The Cardinal Newman Society, a Catholic university watchdog, drew attention to Pelosi's role in the event and has pointed out her 100-percent pro-abortion record. Pelosi, a Catholic, has repeatedly flaunted her defiance of the church's stand on abortion and was one of a group of Catholic lawmakers who sent a letter to the Vatican protesting Pope Benedict XVI's publicly expressed approval of denying Holy Communion to those who publicly support the legalization of abortion and have thus ex-communicated themselves from the church. Pelosi has claimed her pro-abortion stand is consistent with the Catholic faith.
Yet clerics in her hometown of San Francisco as well as in the nation's capital have been reluctant to deny Communion to Pelosi as well as other prominent Catholics who are "pro-choice." The entire leadership of the national Democratic Party and every Democratic nominee for President since George McGovern in 1972 have been pro-abortion. The number of Catholics in Congress who support abortion "rights" is an ongoing scandal for the church, as was the presidential candidacy of Sen. John Kerry (D-Mass.) in 2004. Kerry, who protested that he was a former altar boy and remains a Catholic, claimed he could not vote to impose the church's anti-abortion stand on a religiously diverse America.
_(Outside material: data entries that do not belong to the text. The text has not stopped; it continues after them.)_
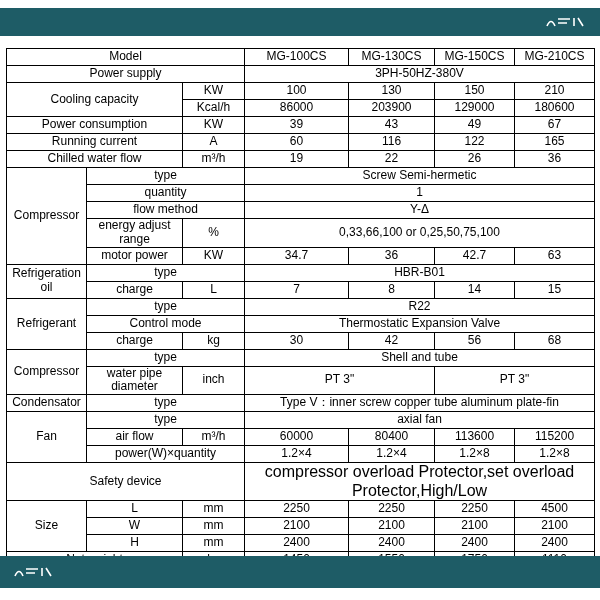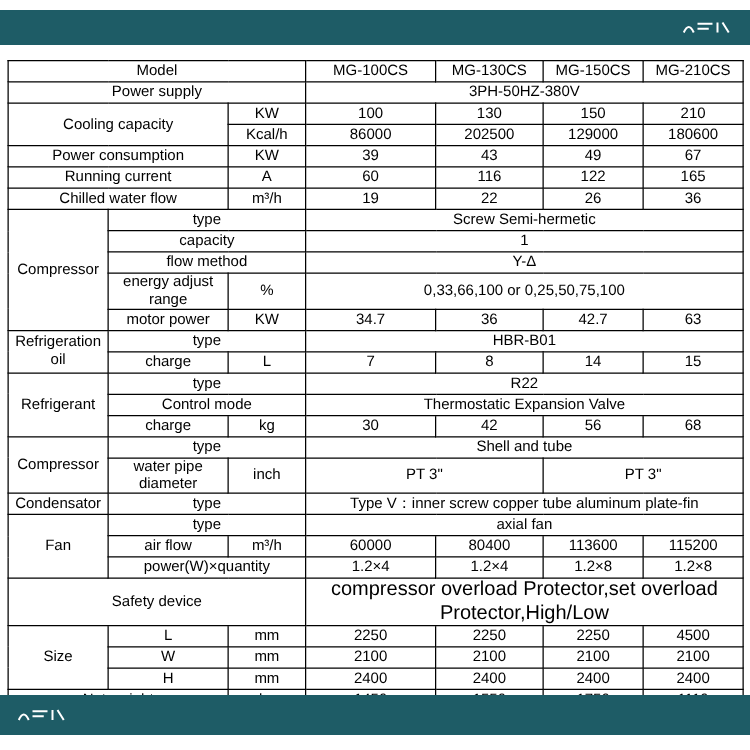--- a/index.html
+++ b/index.html
@@ -83,7 +83,7 @@
     <tr>
       <td>Kcal/h</td>
       <td>86000</td>
-      <td>202500</td>
+      <td>203900</td>
       <td>129000</td>
       <td>180600</td>
     </tr>

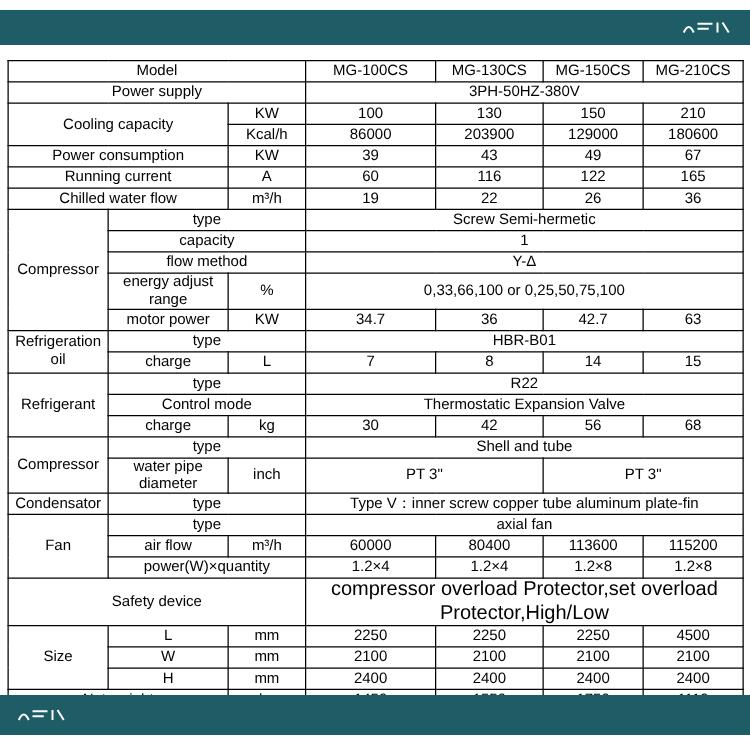--- a/index.html
+++ b/index.html
@@ -117,7 +117,7 @@
       <td colspan="4">Screw Semi-hermetic</td>
     </tr>
     <tr>
-      <td colspan="2">capacity</td>
+      <td colspan="2">quantity</td>
       <td colspan="4">1</td>
     </tr>
     <tr>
Rather, he defends the U.S. Supreme court's imposition of a pro-abortion ethic on the nation, thereby nullifying any and all state or federal restrictions on abortion that the Court deems an abridgment of a constitutional "right" nowhere mentioned in the Constitution. For years supporters of abortion "rights" have sought to codify the Supreme Court's 1973 Roe v. Wade ruling by passing the Freedom of Choice Act, establishing the "right" to abortion by an act of Congress, in case the court should one day overturn its Roe decision.
The Georgetown University Alumni Association did not respond to a LifeSiteNews.com request for comment.